Pandangan yang keliru
Mari alihkan sejenak pandangan kita kepada anak kecil yang sedang belajar berjalan atau anak kecil yang sedang belajar naik sepeda. Kita dapat mengambil pesan dari semangatnya belajar, semangat mencoba meski mereka beberapa kali jatuh dan bersimpuh. Mereka kadang tidak peduli kalau lututnya harus lecet dan lebam. Pada intinya mereka akan bisa berjalan dan naik sepeda.
Anak-anak yang belajar berjalan atau naik sepeda tidak berpandangan bahwasannya berjalan itu susah dan bersepeda itu rumit. Mereka tidak peduli kalau harus jatuh berkali-kali dan menyurutkan niat mereka agar bisa berjalan dan bersepeda. Hingga pada akhirnya mereka pun bisa dan orang tuanya turut bangga.
Anak-anak kecil tersebut yang tidak memandang sulitnya belajar berjalan dan naik sepeda setali tiga uang dengan kegiatan menulis. Menulis amatlah mudah jika ada kemauan dan percobaan yang rutin. Pandangan tentang susahnya menulis hanya bagi orang yang enggan untuk mencobanya dan bersabar dalam mempraktikannya.
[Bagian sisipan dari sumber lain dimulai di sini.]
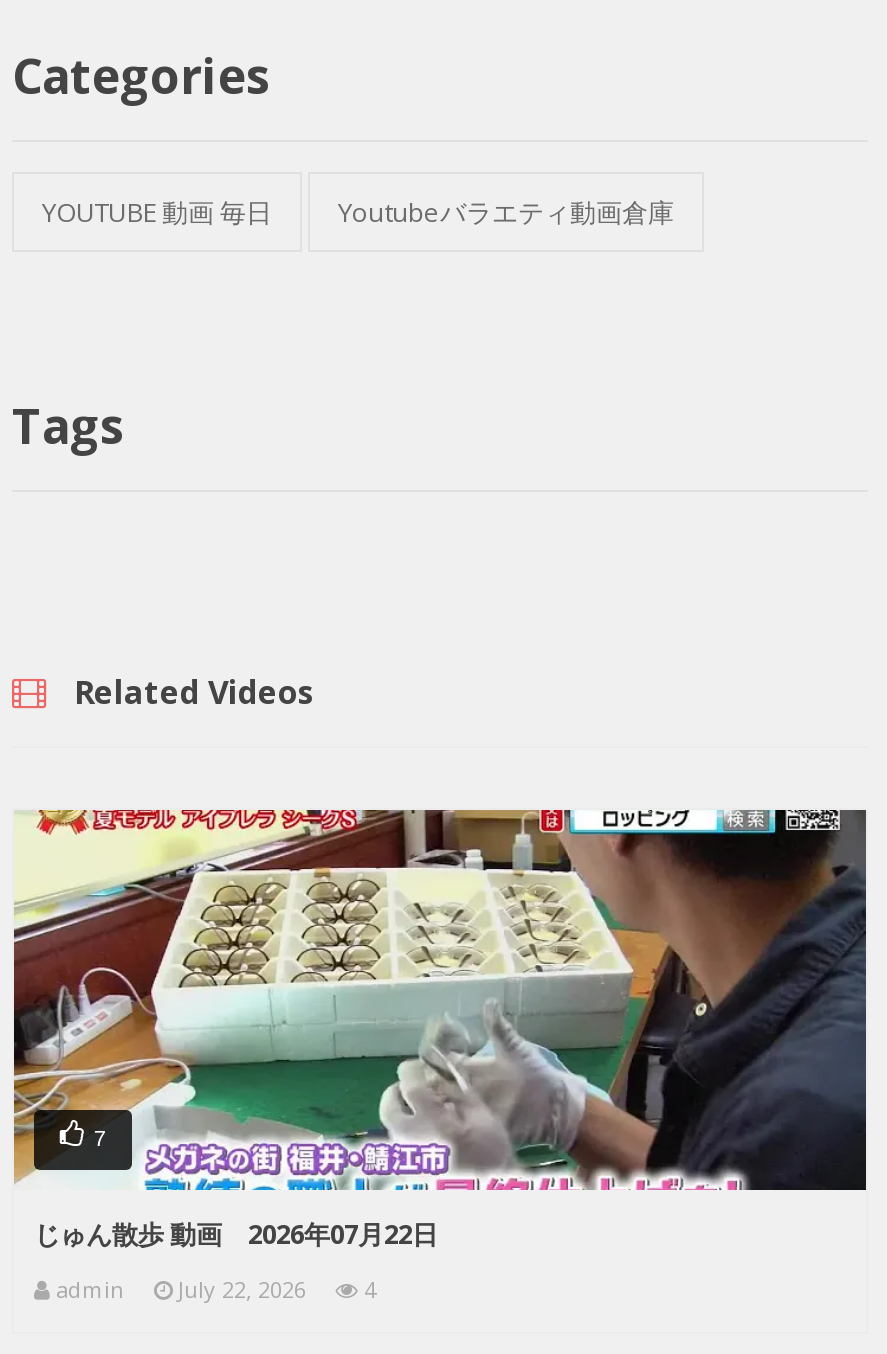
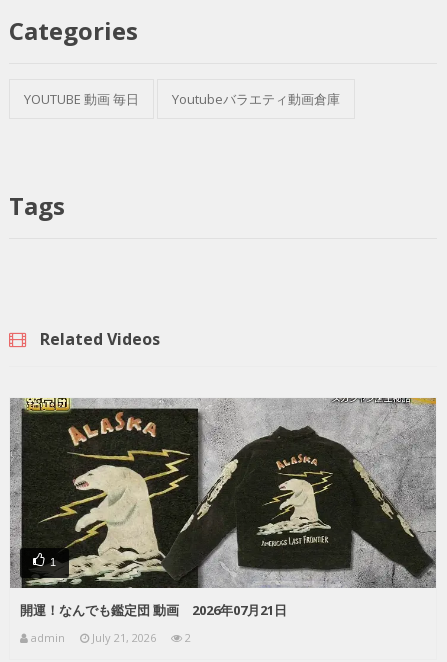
[14,808,868,1192] [image] | 7 -> [9,397,437,589] [image] | 1
[34,1216,438,1252] じゅん散歩 動画 2026年07月22日 -> [20,601,287,619] 開運！なんでも鑑定団 動画 2026年07月21日
[178,1274,376,1304] July 22, 2026 | 4 -> [92,630,191,645] July 21, 2026 | 2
Pandangan tentang menulis itu susah merupakan pandangan yang keliru. Secara sederhana, kita telah mengetahui jumlah huruf alfabet dalam bahasa Indonesia sebanyak 26 dengan 5 huruf vokal dan 21 huruf konsonan.Â
Dalam kehidupan sehari-hari, kita telah menggunakan huruf-huruf tersebut ketika berbahasa baik dalam bahasa tulis maupun lisan. Kita dapat membayangkan betapa mudahnya bukan bermain-main dengan huruf sebagaimana dalam kehidupan sehari-hari?
Sebatas impian
Pernah rasanya ketika mengikuti seminar dan penyajinya adalah penulis-penulis buku best seller macam Asma Nadia dan Tere Liye tiba-tiba muncul perasaan tergugah untuk menulis. Perasaan tersebut menggebu-gebu dan rasanya ingin segera dihadapan komputer atau laptop. Namun, setelah acara seminar selesai, malah perasaan tersebut selesai pula.
Pernah juga merasa tergugah ketika membaca novel romantis seperti Dilan, lly From 3800 FT, Â Dear Nathan dan novel romantis lainnya. Novel-novel tersebut seperti memberi pengaruh positif untuk menuliskan guratan kisah pembaca di atas lembaran. Akan tetapi, setelah selesai membaca, pembaca tak kunjung menuliskannya.
Apa yang terjadi? Mengapa cita-cita ingin menuliskan kisah hidup tidak terealisasi? Jawabannya barangkali apa yang diinginkan hanya sebatas impian. Dalam artian, keinginan yang menggebu tidak diikuti dengan tindakan nyata. Sebab, kita tahu bahwasannya menulis yang sifatnya aktif produktif tidak akan selesai jika hanya sebatas mimpi yang ada di angan-angan.
Menulis memang tidak semudah membalikkan telapak tangan dan tidak seinstan memasak mie instan. Latihan menjadi modal penting bagi siapa saja yang ingin menulis atau bahkan menjadi penulis. Menulis akan terasa susah dan tak kunjung selesai manakala hanya sebatas impian.